Run a baseline (empty cell). If there is an improvement relative to the baseline before “burn off” but the baseline is still unacceptable, repeat the procedure above.
Begin cleaning by heating the cell with an air purge to 50°C above the highest operating temperature or 550°C, whichever is lower, without pans with the cooling accessory ON. Use a heating rate of 20°C per minute. The Ramp test can be used for this method. Volatile contaminants can be removed at lower temperatures; decomposed contaminants must be oxidized above 550°C.
WARNING: Do not exceed 100°C with the RCS cooling head installed and the RCS power off. Serious damage and/or injury could occur.
CAUTION: We recommend that you do not use the RCS when running isothermal experiments above 400°C. Damage to the unit can occur if used at high temperatures for extended periods.
After cool-down, lightly brush out the cell with a small fiberglass brush (included in the DSC accessory kit). Then remove the residue from the cell using clean compressed air.
Run a baseline (empty cell). If there is an improvement relative to the baseline before “burn off” but the baseline is still unacceptable, repeat the procedure above. If you need to hold longer at the higher temperature to remove the contamination, you will need to remove the RCS or LNCS heat exchanger before conducting this experiment. You will also need to temporarily change the selected cooler type to FACS on the Tools/Instrument Preferences/Cooler Page. (Don’t forget to reselect the correct cooler type after performing this experiment.)
NOTE: When removing the RCS/LNCS heat exchanger from the cell, it is recommended that the RCS or LNCS be allowed to warm to room temperature after turning it "off" before removing the heat exchanger. That will minimize the chance for moisture condensation/contamination and will avoid the possibility of damaging the connector hose by moving while cold (and brittle).
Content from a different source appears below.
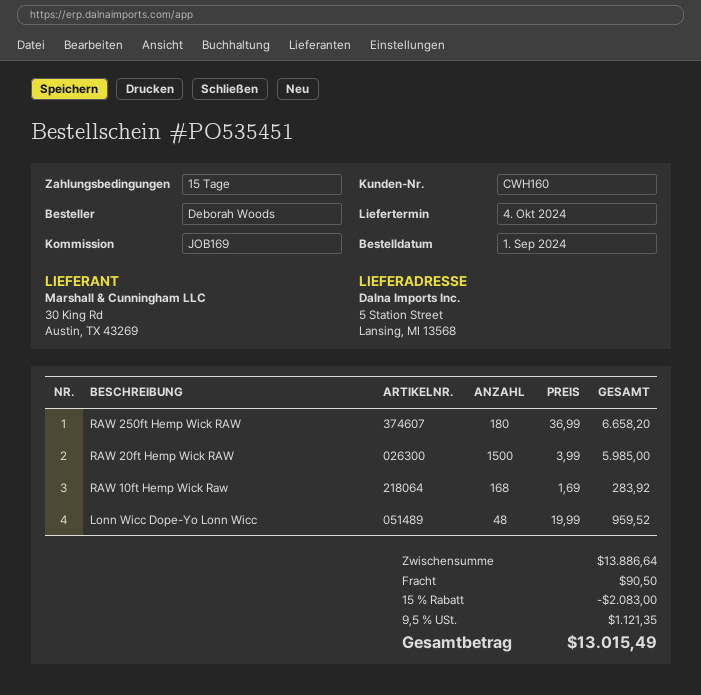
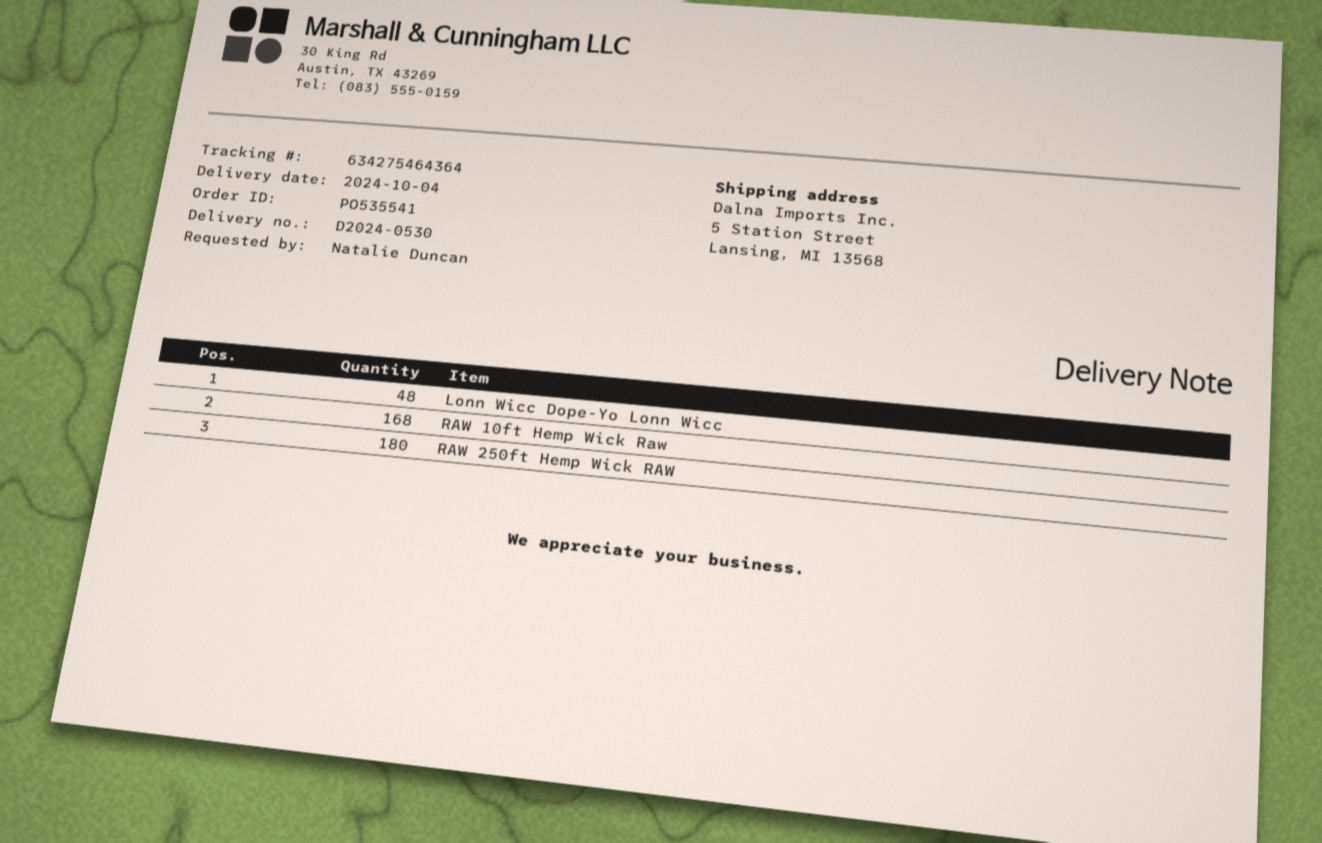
order number: PO535451 -> PO535541
ordered by: Deborah Woods -> Natalie Duncan
RAW 20ft Hemp Wick RAW: 1500 -> none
Removing the heat exchanger requires that the DSC-RCS/LNCS system be reconditioned and recalibrated after reassembled on the cell.
Minor baseline anomalies due to sample contamination that remain after cleaning may be compensated for by a new Tzero calibration. They cannot be compensated for by a Q20/Q10 baseline calibration.
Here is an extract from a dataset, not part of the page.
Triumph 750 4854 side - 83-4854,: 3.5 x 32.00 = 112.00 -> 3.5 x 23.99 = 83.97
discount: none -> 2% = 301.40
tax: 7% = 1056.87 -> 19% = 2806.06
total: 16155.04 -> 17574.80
If the baseline problem remains, it is probably not due to contamination; the cell may need to be replaced (contact your TA Instruments service representative).
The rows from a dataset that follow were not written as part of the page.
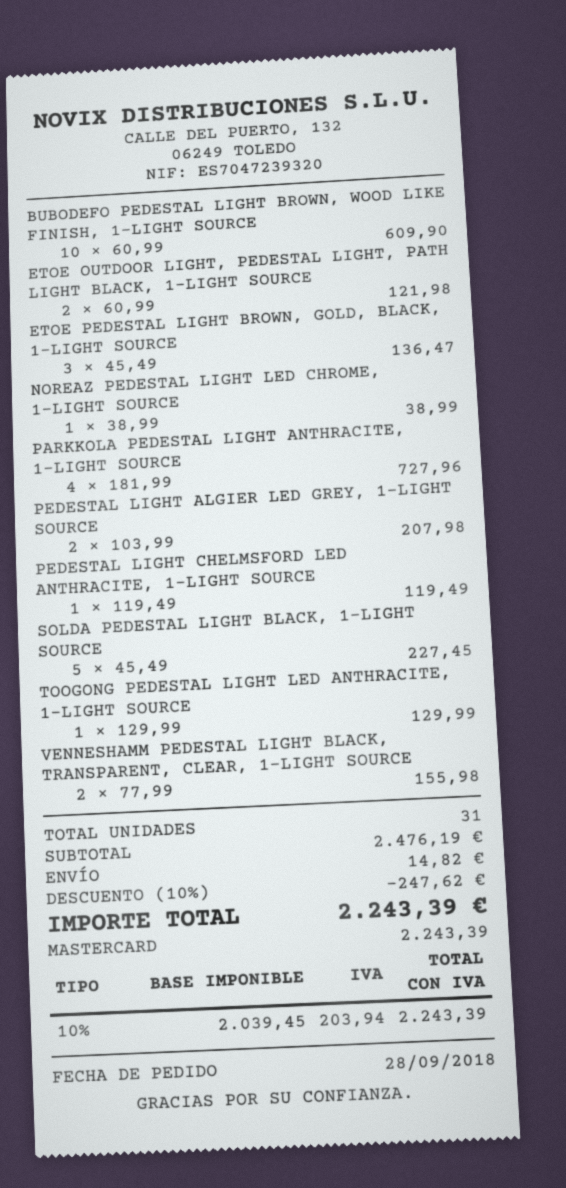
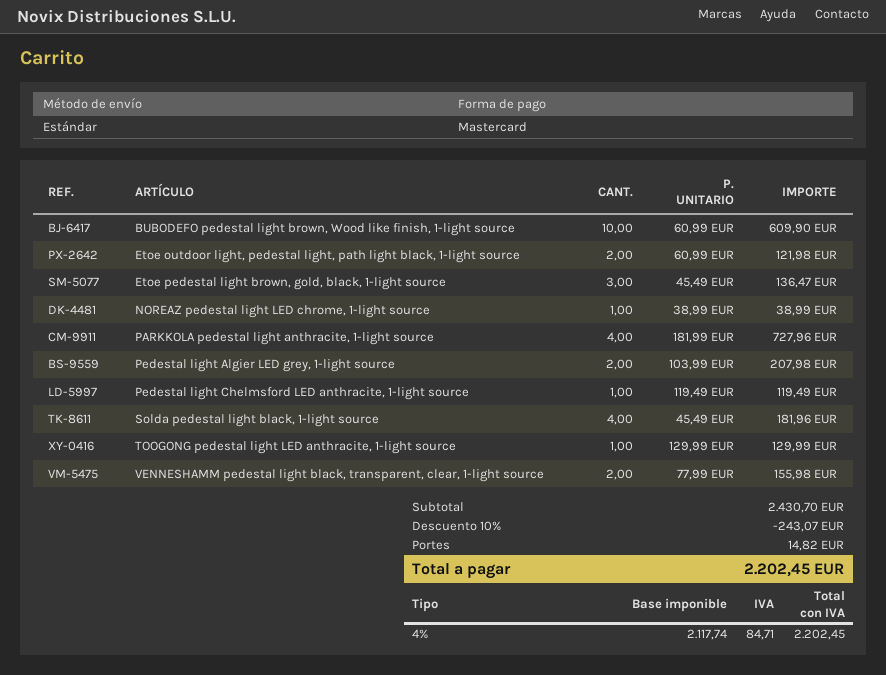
SOLDA PEDESTAL LIGHT BLACK, 1-LIGHT SOURCE: 5 x 45.49 = 227.45 -> 4 x 45.49 = 181.96
subtotal: 2476.19 -> 2430.70
discount: 10% = 247.62 -> 10% = 243.07
net: 2039.45 -> 2117.74
tax: 10% = 203.94 -> 4% = 84.71
total: 2243.39 -> 2202.45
Once the baseline is acceptable, return to normal operation.
A poor baseline is often the sign of a contaminated cell. PDSC cells must be cleaned properly to maintain satisfactory operation. Scraping the contamination off the cell's constantan disc is not recommended because the disc is very thin (about 0.1 mm, or 0.004 inches), and if the disc deforms, the baseline may be affected.
If your baseline appears to show sample contamination, try the following recommended cleaning procedure:
Remove any pans from the cell.
Connect the air purge.
Lightly brush out the cell with a small fiberglass eraser (included in the DSC accessory kit).
Clean the disk with air.
NOTE: Be sure to wear safety glasses or goggles when cleaning the cell with air.
Begin cleaning by heating the cell with an air purge to 50 °C above the highest operating temperature or 600 °C, whichever is lower. Use a heating rate of 20 °C/min. Ramp to 600 °C, then hold isothermally for 15 minutes.
After the cell has cooled down, repeat steps 3 and 4.
Run the experiment again and compare the baselines. If there is a marked improvement but the baseline is still unacceptable, the contaminant probably oxidized and reduced to an inert ash. Run the experiment again and check for further improvement.
Once the baseline is acceptable, return to normal operation.
If the constantan disc looks clean and is not bent or cracked, but the baseline problem remains, it is probably not due to contamination; the cell may need to be replaced (contact your TA Instruments service representative).